EXERCISE DATA ->
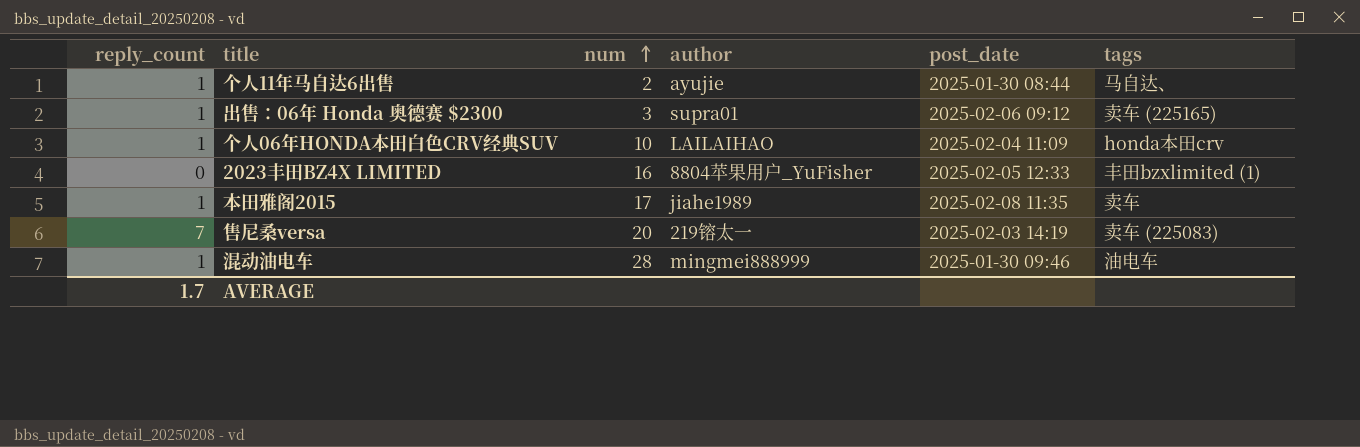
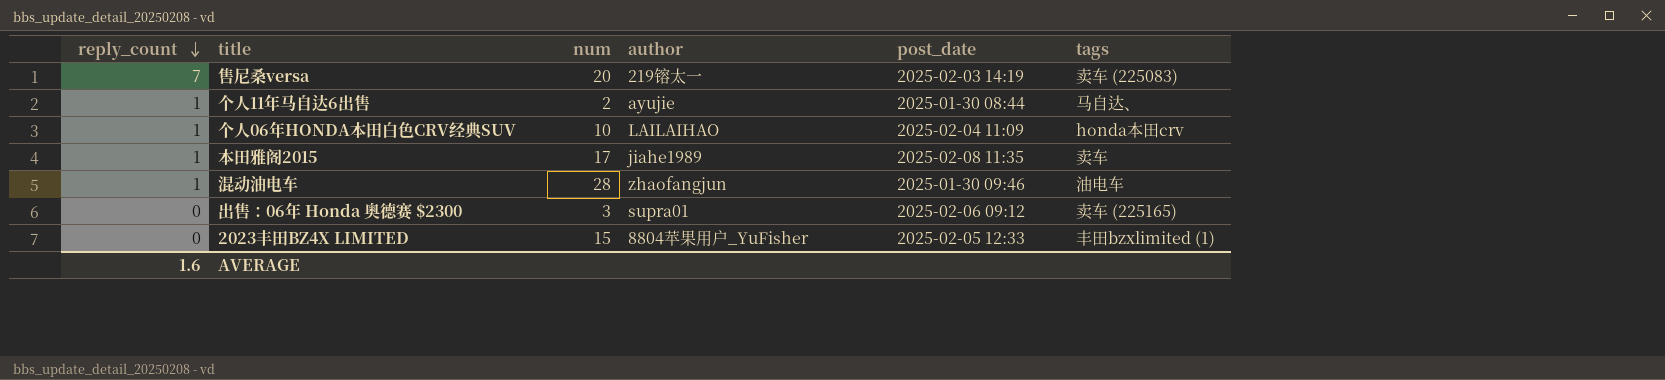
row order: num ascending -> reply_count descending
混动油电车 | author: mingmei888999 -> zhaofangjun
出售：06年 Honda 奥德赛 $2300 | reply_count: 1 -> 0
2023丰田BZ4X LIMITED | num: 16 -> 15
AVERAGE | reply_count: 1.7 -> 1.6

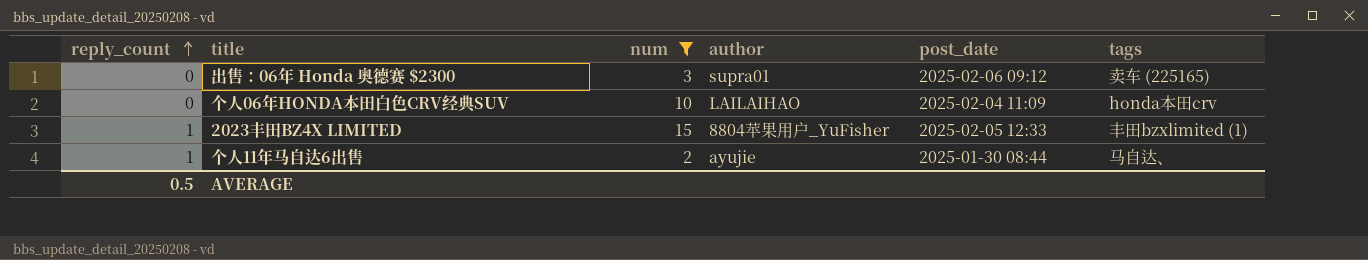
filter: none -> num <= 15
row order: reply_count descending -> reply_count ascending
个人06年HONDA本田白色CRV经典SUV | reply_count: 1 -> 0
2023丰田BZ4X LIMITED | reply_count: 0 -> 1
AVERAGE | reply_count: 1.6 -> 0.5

REQUIRED WORK -> Set the listing down again exactly, skipping each picture.

WRITTEN ANSWER ->
row order: num ascending -> reply_count descending
混动油电车 | author: mingmei888999 -> zhaofangjun
出售：06年 Honda 奥德赛 $2300 | reply_count: 1 -> 0
2023丰田BZ4X LIMITED | num: 16 -> 15
AVERAGE | reply_count: 1.7 -> 1.6

filter: none -> num <= 15
row order: reply_count descending -> reply_count ascending
个人06年HONDA本田白色CRV经典SUV | reply_count: 1 -> 0
2023丰田BZ4X LIMITED | reply_count: 0 -> 1
AVERAGE | reply_count: 1.6 -> 0.5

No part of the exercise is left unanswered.